§ **Available data**:
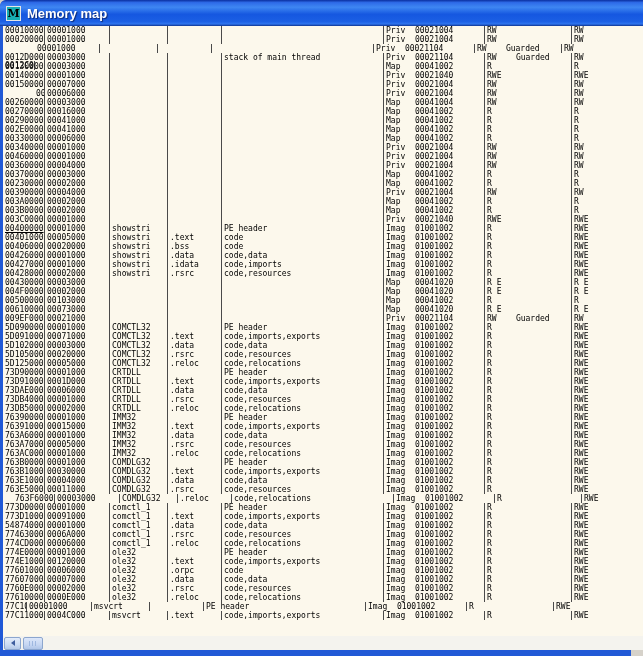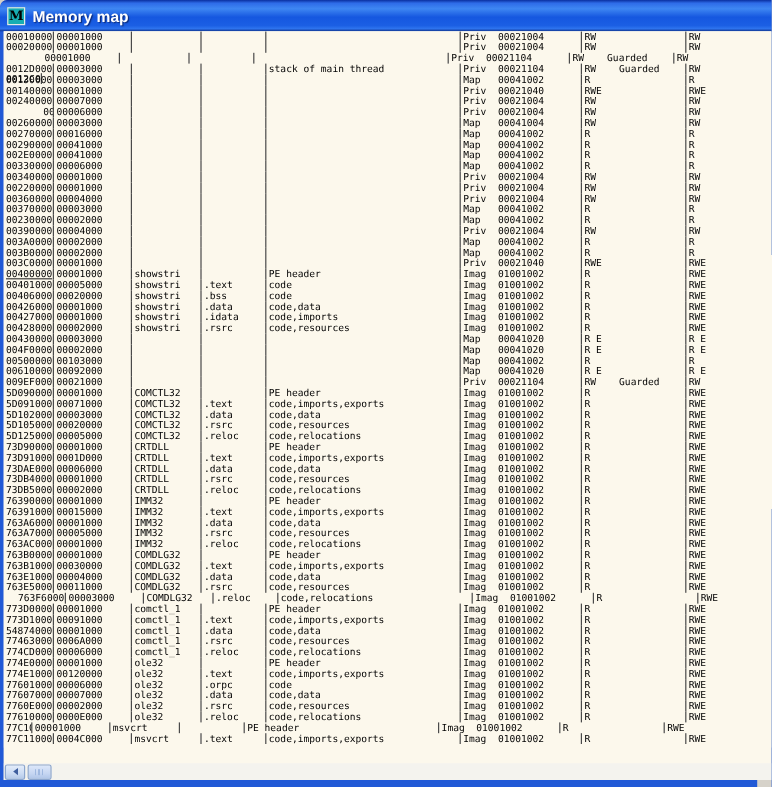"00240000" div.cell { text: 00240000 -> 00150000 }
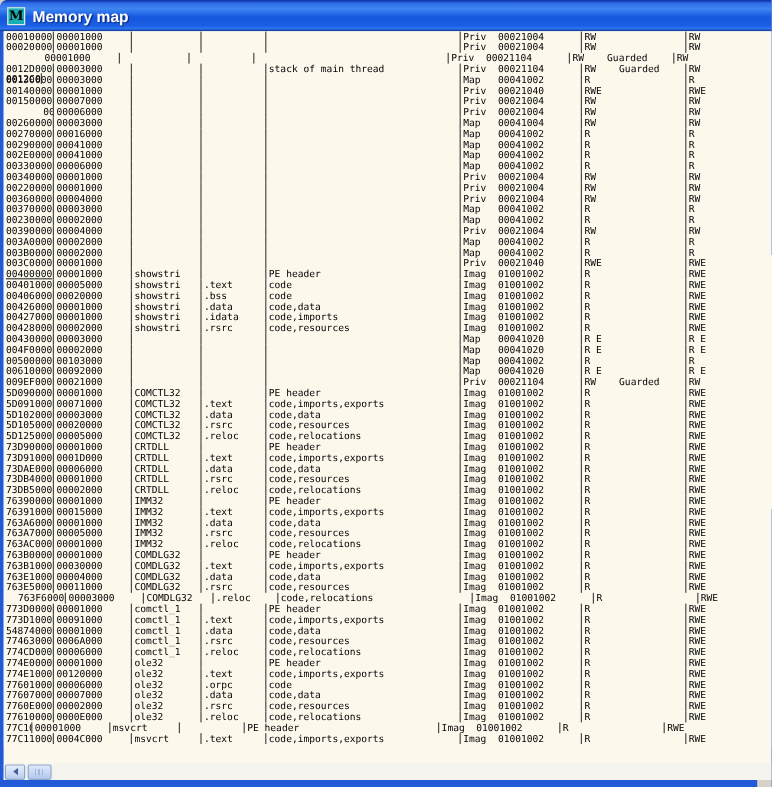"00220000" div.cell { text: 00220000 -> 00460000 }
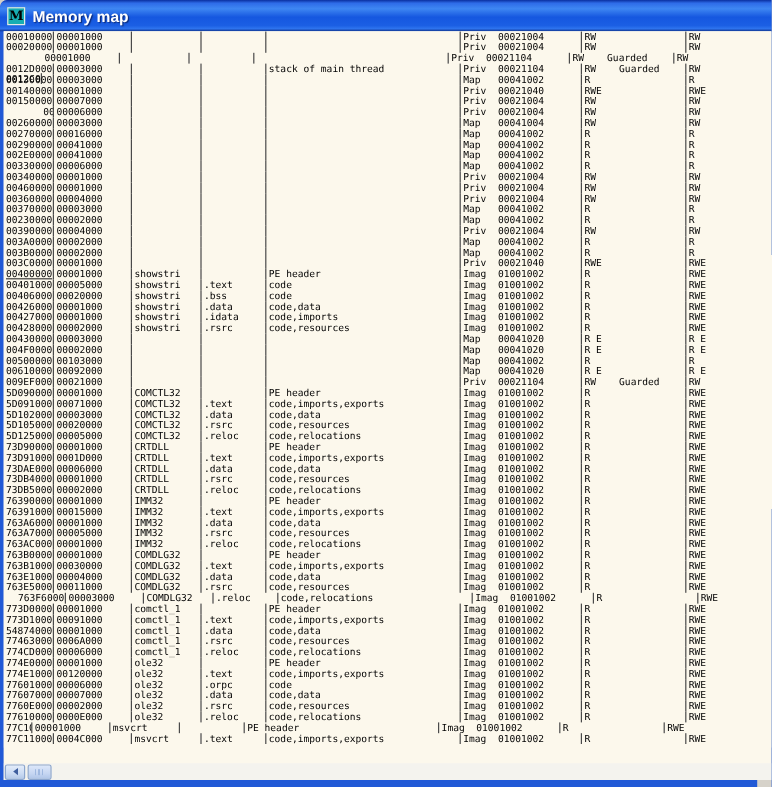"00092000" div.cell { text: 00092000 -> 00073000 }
* * *
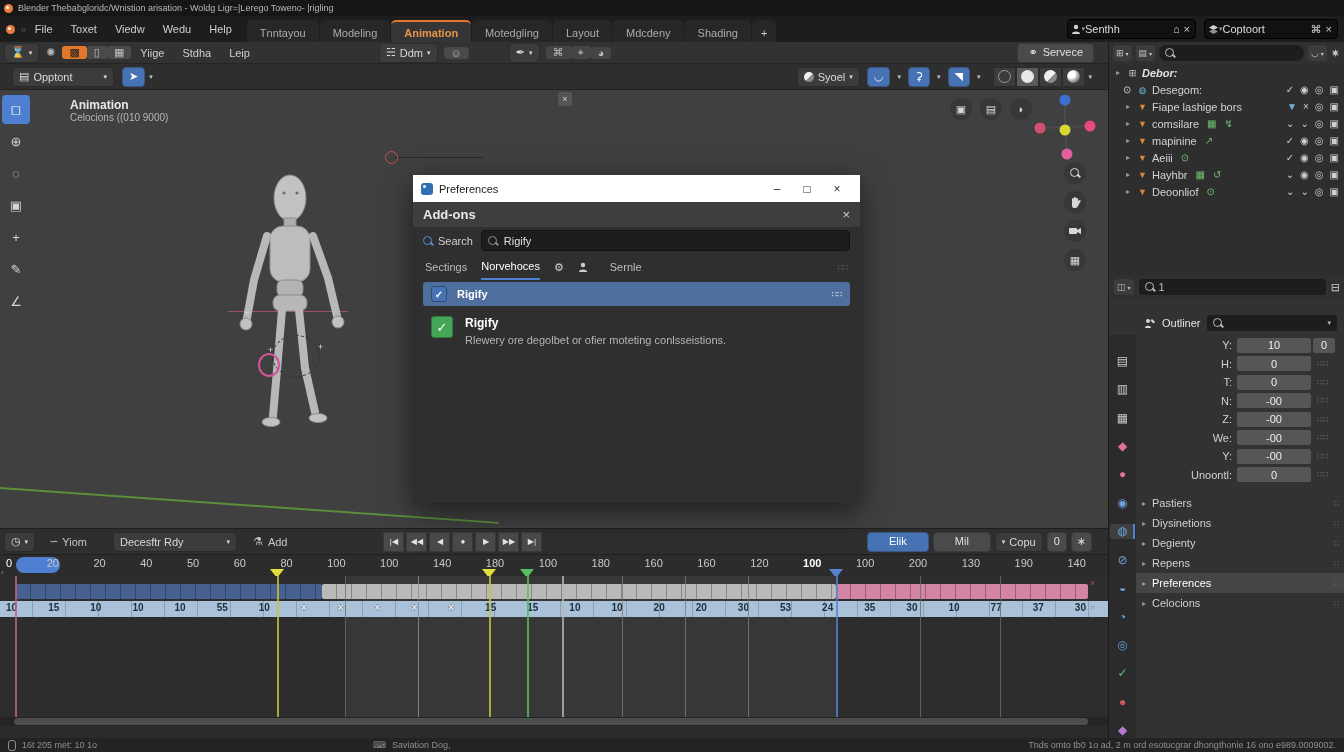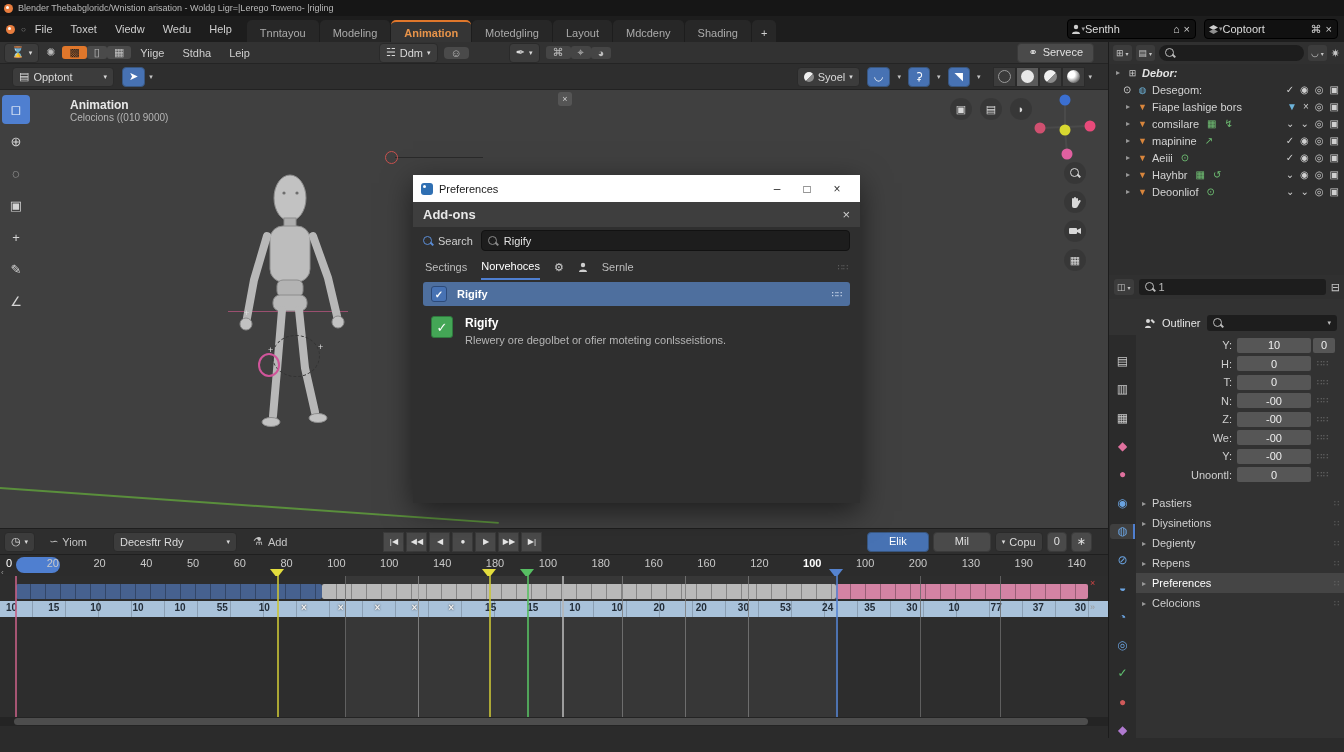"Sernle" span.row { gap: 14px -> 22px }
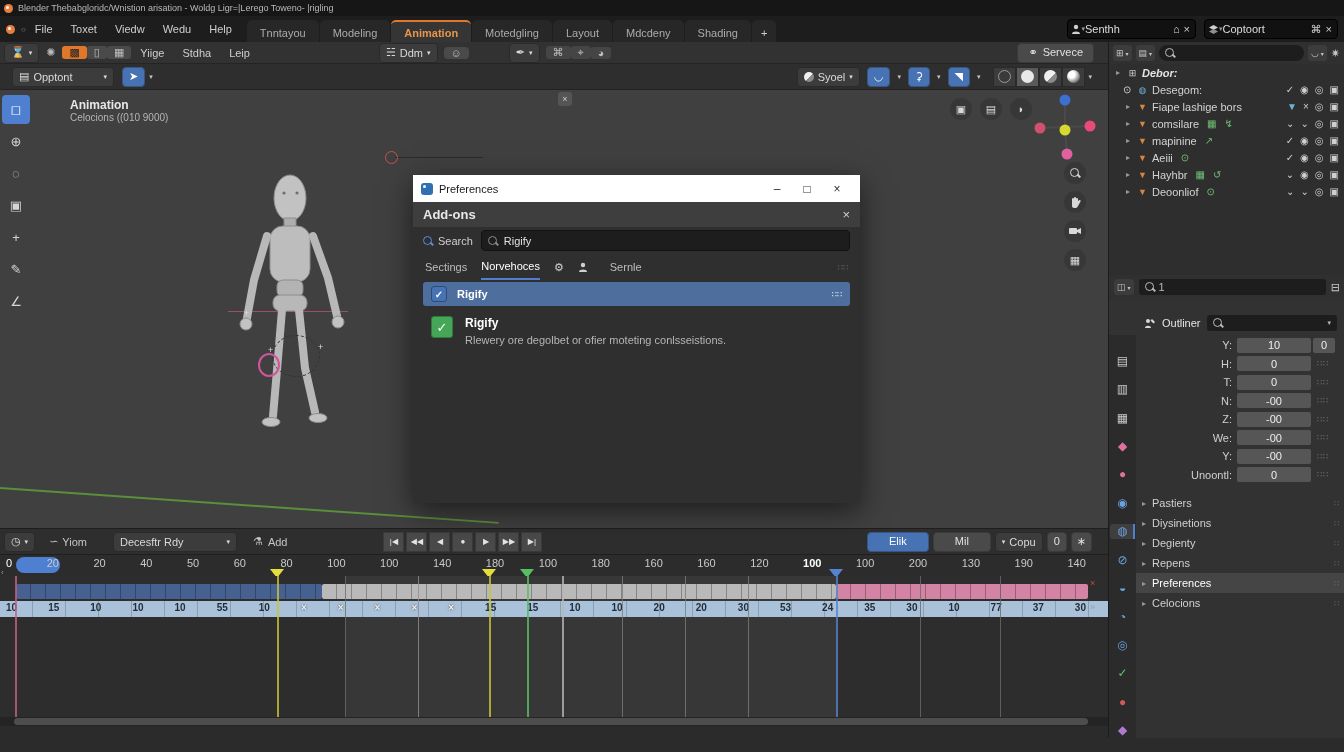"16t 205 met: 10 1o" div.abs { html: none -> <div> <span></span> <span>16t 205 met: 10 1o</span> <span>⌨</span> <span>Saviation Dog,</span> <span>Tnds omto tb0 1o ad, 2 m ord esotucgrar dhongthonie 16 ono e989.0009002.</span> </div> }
---
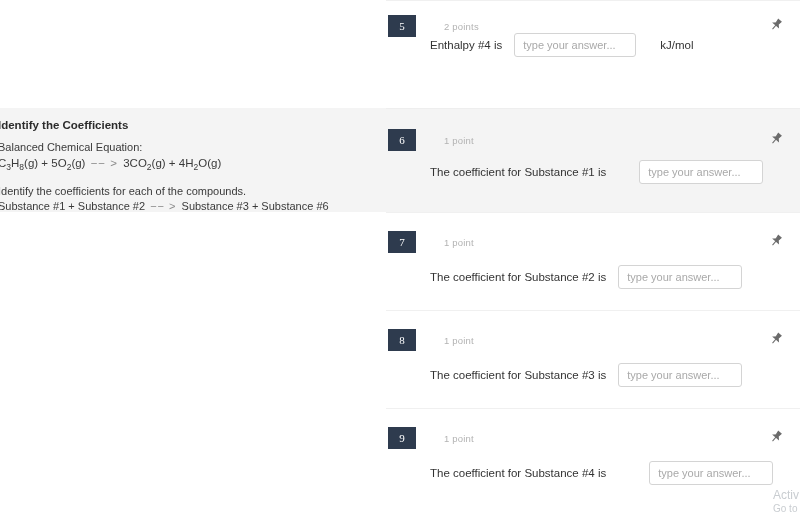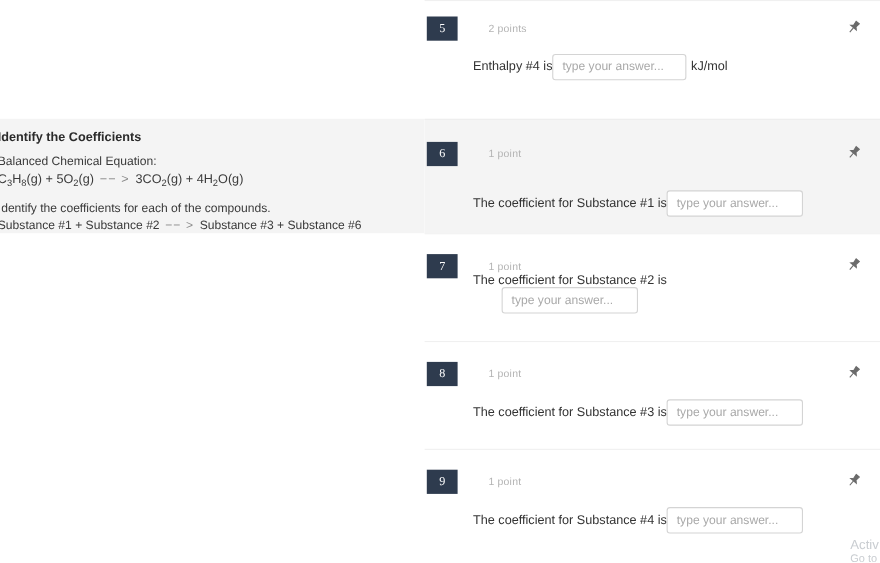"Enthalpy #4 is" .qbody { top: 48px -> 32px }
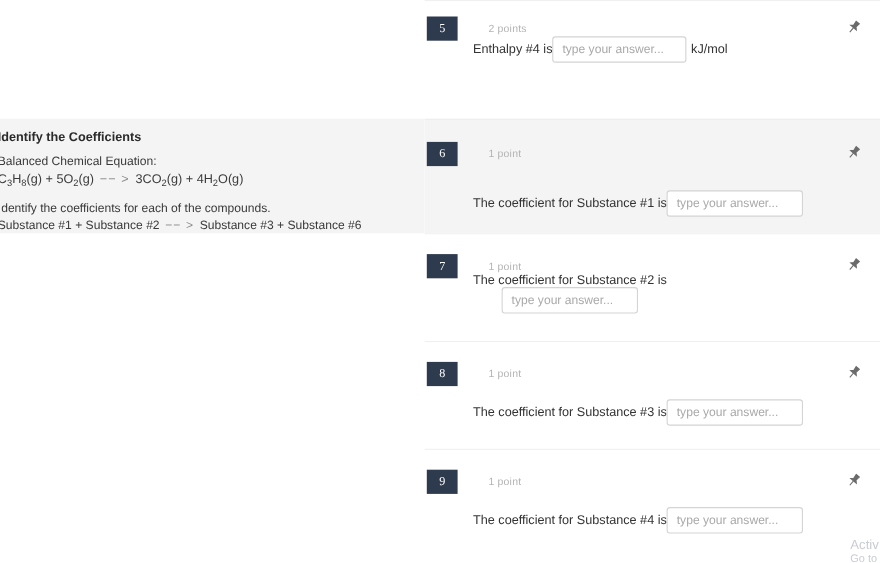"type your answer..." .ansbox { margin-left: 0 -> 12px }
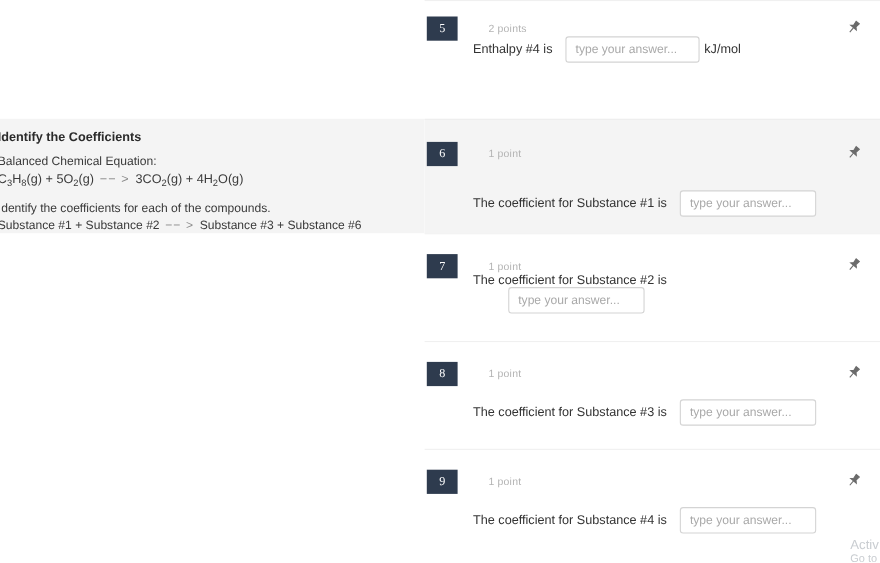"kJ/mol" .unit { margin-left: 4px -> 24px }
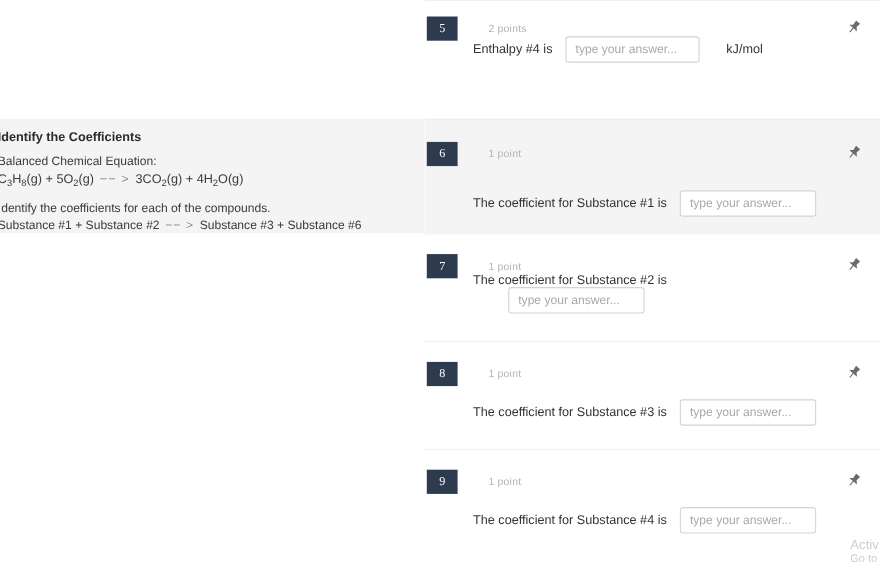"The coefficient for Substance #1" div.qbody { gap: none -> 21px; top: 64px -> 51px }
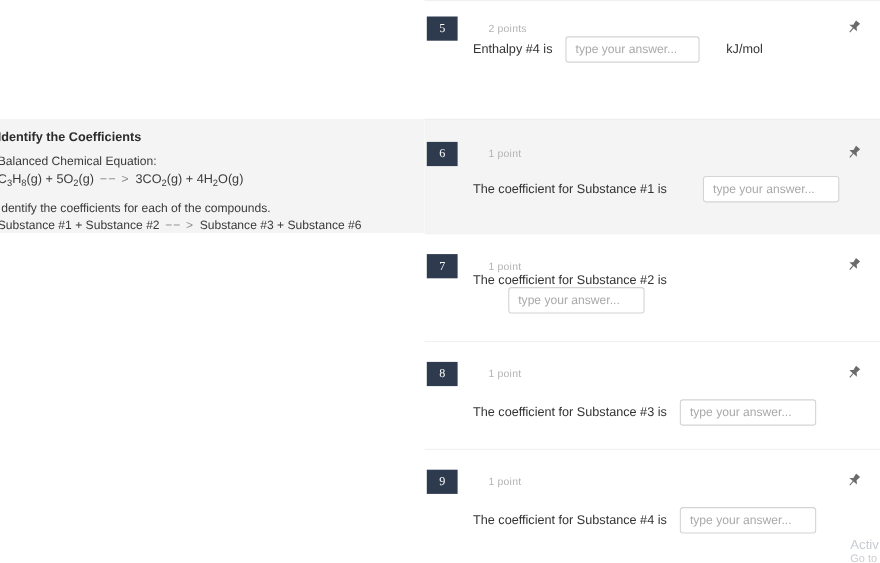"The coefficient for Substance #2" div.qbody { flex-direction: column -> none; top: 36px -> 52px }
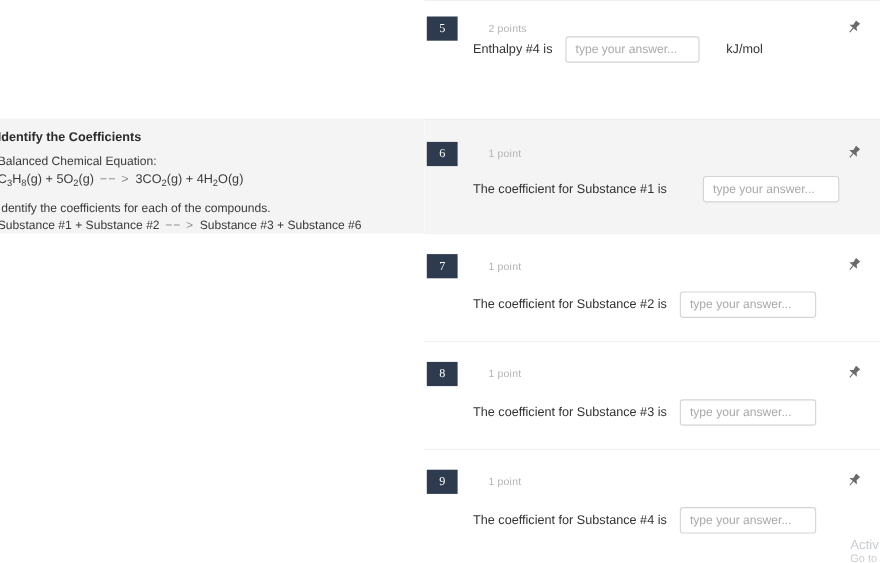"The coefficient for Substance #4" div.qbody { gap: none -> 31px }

§ **Exercise requirements**: Could you repeat, exactly, only the lines above starting at the one that has "text: 00240000 ->" and stopping after the one that has "text: 00092000 ->", without the pictures?

§ **Response area**:
"00240000" div.cell { text: 00240000 -> 00150000 }
"00220000" div.cell { text: 00220000 -> 00460000 }
"00092000" div.cell { text: 00092000 -> 00073000 }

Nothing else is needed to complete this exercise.